The house was separated from the yard by a beech hedge that was tall enough to mask the ground floor, but there was no obvious gap to suggest an entrance. To my left was a barn, and to my right the track appeared to follow the line of the hedge round a sharp corner at the far end of the house, although flashes of prowling mastiff behind the beech trunks persuaded me that getting out for the purpose of exploration was a bad idea. As I was pondering my options, I heard the sound of a powerful motor and a tractor came roaring around the bend, towing a hay baler behind it.
I had a brief glimpse of Jess’s scowling face before she swerved past me and into the barn. Half a second later, she reversed out again, missing the back of my car by six inches as the baler swung in the opposite direction from the tractor. She performed a neat three-point turn, with the tractor a whisker away from my wing mirror, before she reversed the whole contraption back under cover. She wasn’t taking any prisoners that day, and I’m sure I did look scared as a couple of tons of metal looked like flattening my Mini.
She killed the engine and jumped down from the cab, whistling to the dogs to quit their noise. “You’re in the way,” she told me. “Another time, park up by the hedge.”
I opened my door. “Sorry.”
“There’s nothing to be afraid of,” she said curtly. “I wasn’t trying to hit you.”
“I realize that. I’d have moved except I couldn’t tell which way you were going to turn…and I didn’t want to make matters worse.”
“The opposite of what you’d expect.
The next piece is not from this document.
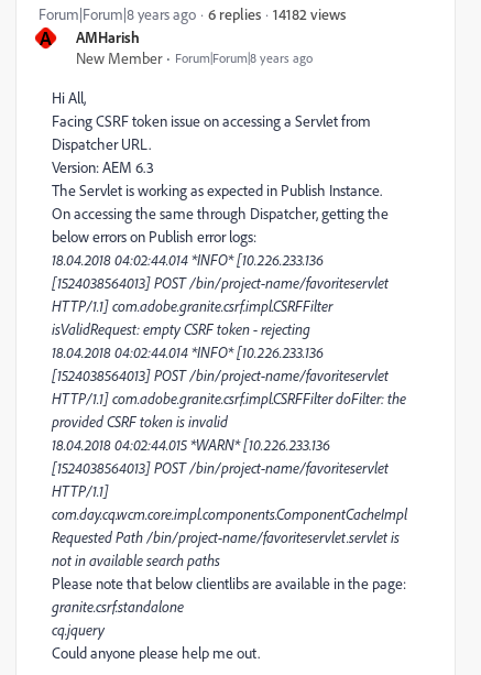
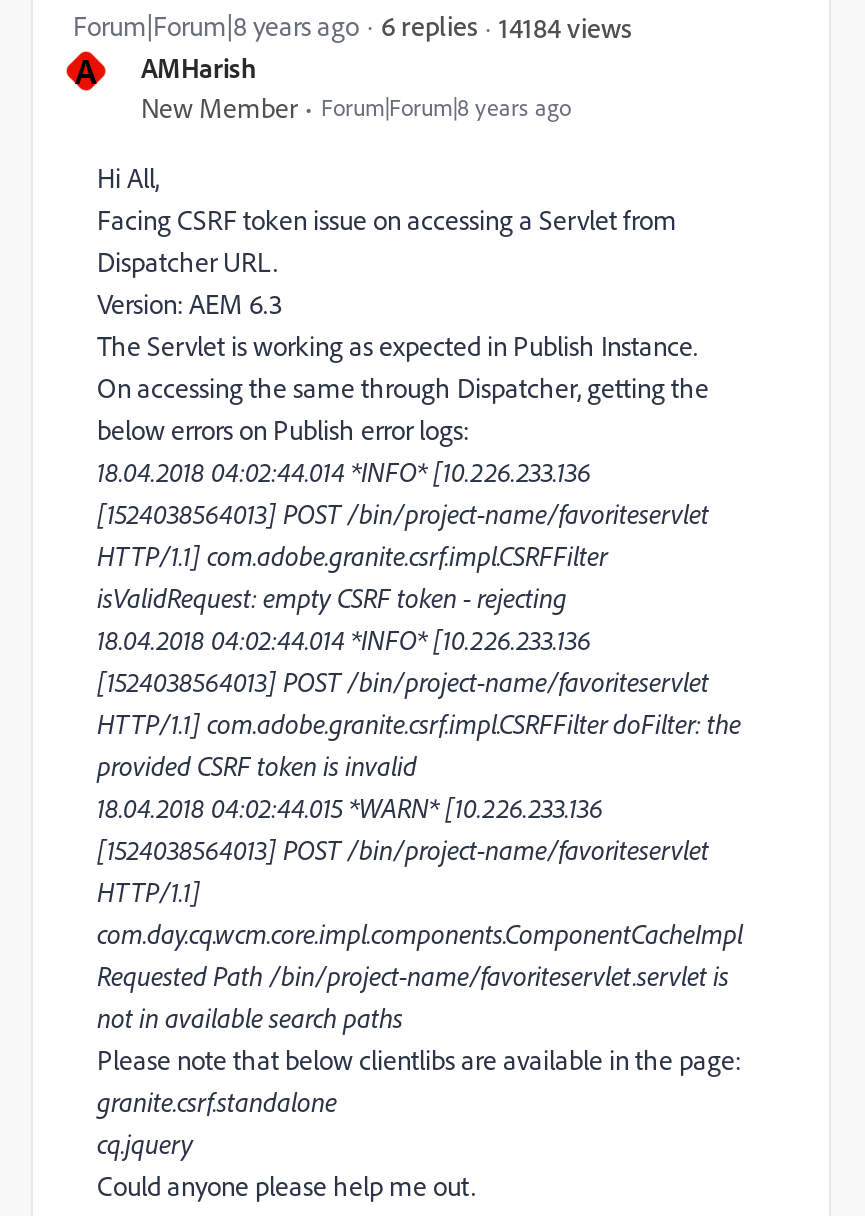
[273,4,346,23] 14182 views -> [499,9,631,43] 14184 views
I thought you grew up on a farm.”
“I meant the tractor.”
She crossed her arms. “Did you want something?”
“No. I just thought I’d…see how you are. You haven’t been around and you didn’t anwer my messages.”
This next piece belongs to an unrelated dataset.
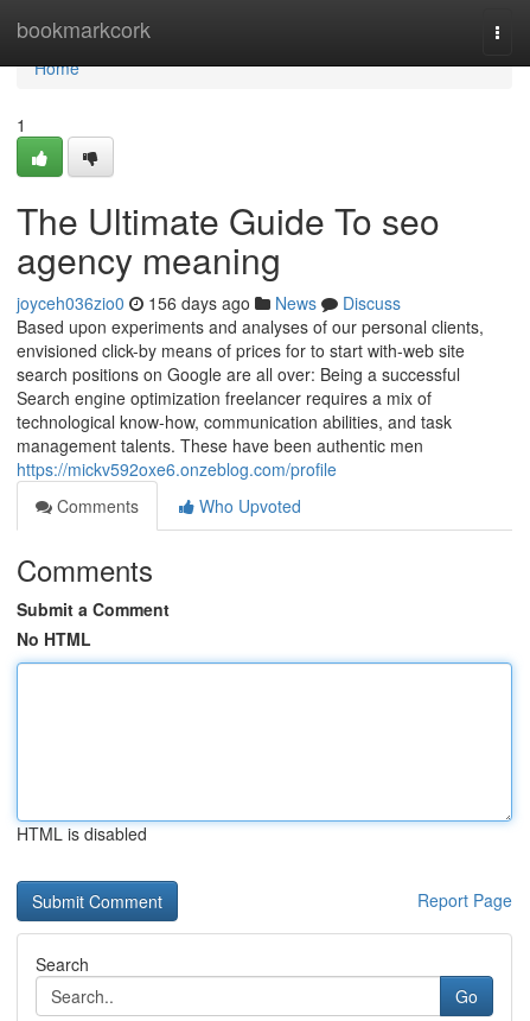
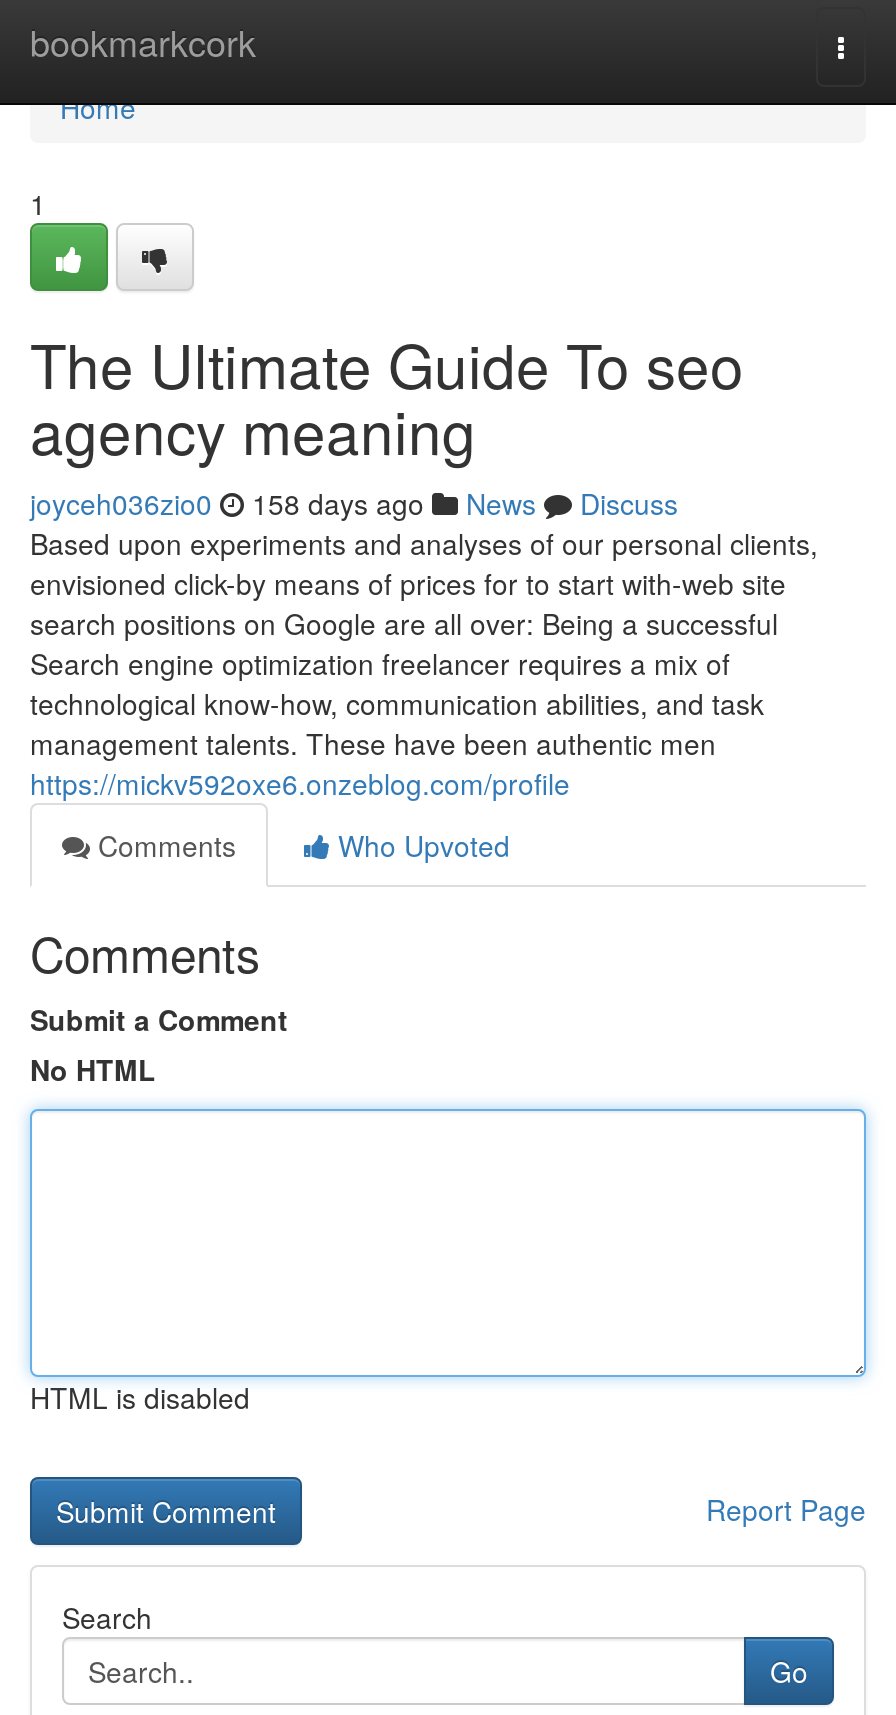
[17,291,401,315] joyceh036zio0 156 days ago News Discuss -> [30,483,678,523] joyceh036zio0 158 days ago News Discuss

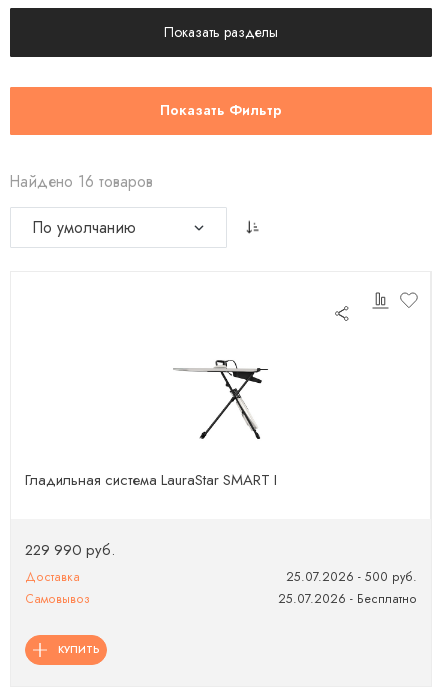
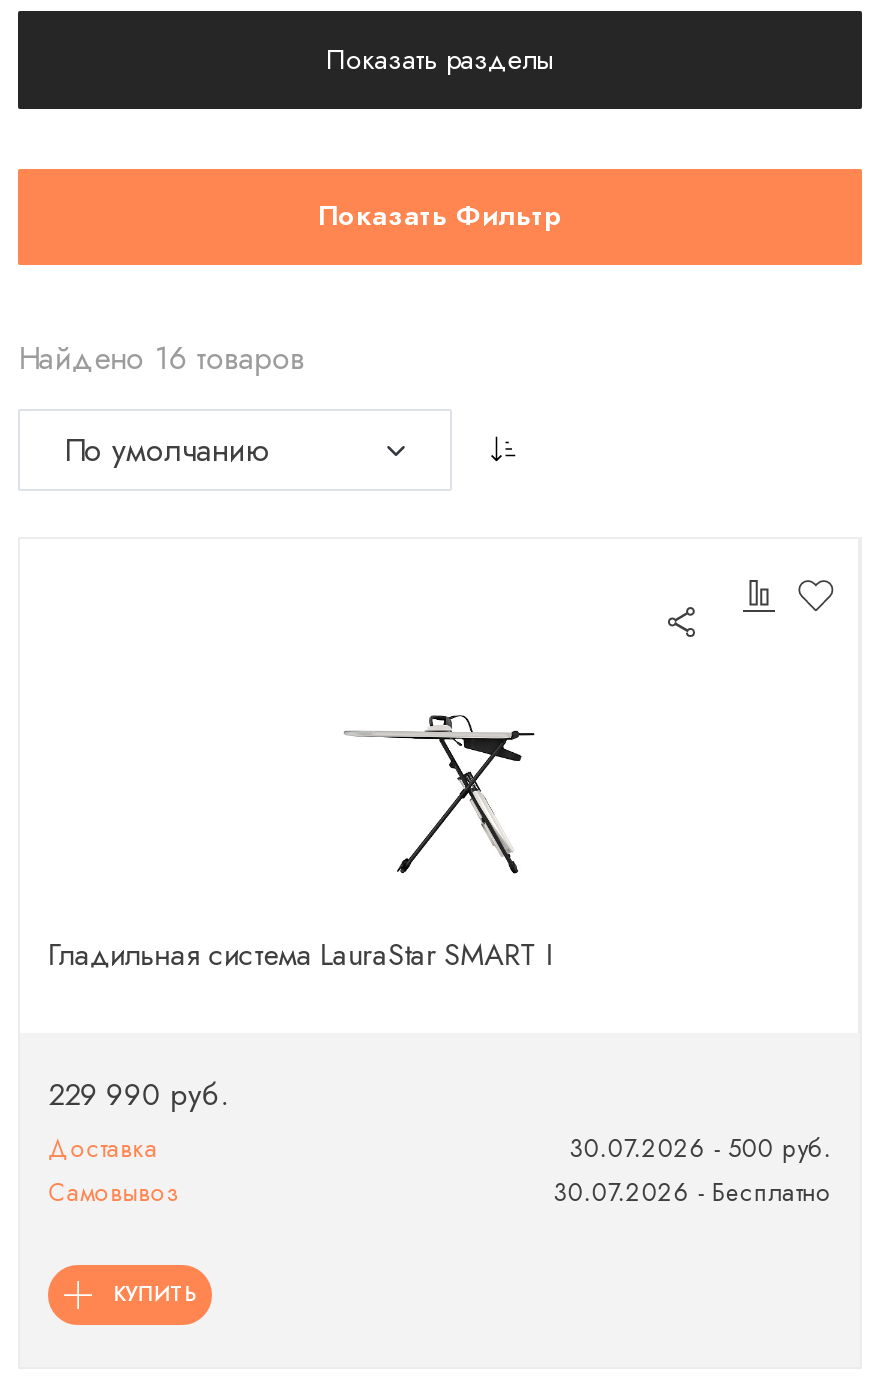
[286,568,417,586] 25.07.2026 - 500 руб. -> [570,1132,832,1168] 30.07.2026 - 500 руб.
[278,590,417,608] 25.07.2026 - Бесплатно -> [554,1175,832,1211] 30.07.2026 - Бесплатно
To my surprise, a slight flush rose in her cheeks. “I’ve been busy.”
I pushed the car door wider. “Is this a bad time? I can come back later.”
“It depends what you want.”
“Nothing. I just came for a chat.”
She frowned at me as if I’d said something peculiar. “I have to unhitch the baler and grease it. You can talk to me while I do that if you like. You’re not dressed for it, though. The barn’s pretty messy.”
“That’s OK. Everything’s washable.” I climbed out of the car and picked my way across the rutted yard in my long wrap-over skirt and leather flip-flop sandals. She eyed me disapprovingly and I wondered what was offending her. “Is something wrong?”
“You look as if you’re going to a garden party.”
“I always dress like this.”
“Well, you shouldn’t. Not on a working farm.” She nodded to some sacks of potatoes inside the barn entrance. “You can sit on one of those. What do you want to talk about?”
“Nothing in particular.”
She eased the baler forward and worked it loose from the tractor tow before pushing it back against the wall. For a small woman, she had extraordinary strength. According to her, anyone could do anything when they needed to. It was mind over matter. Until it came to talking. Her expression said very clearly that if I expected her to start the conversation, I was going to be disappointed. I watched her take a handful of grease and work it into the twine-tying pivots.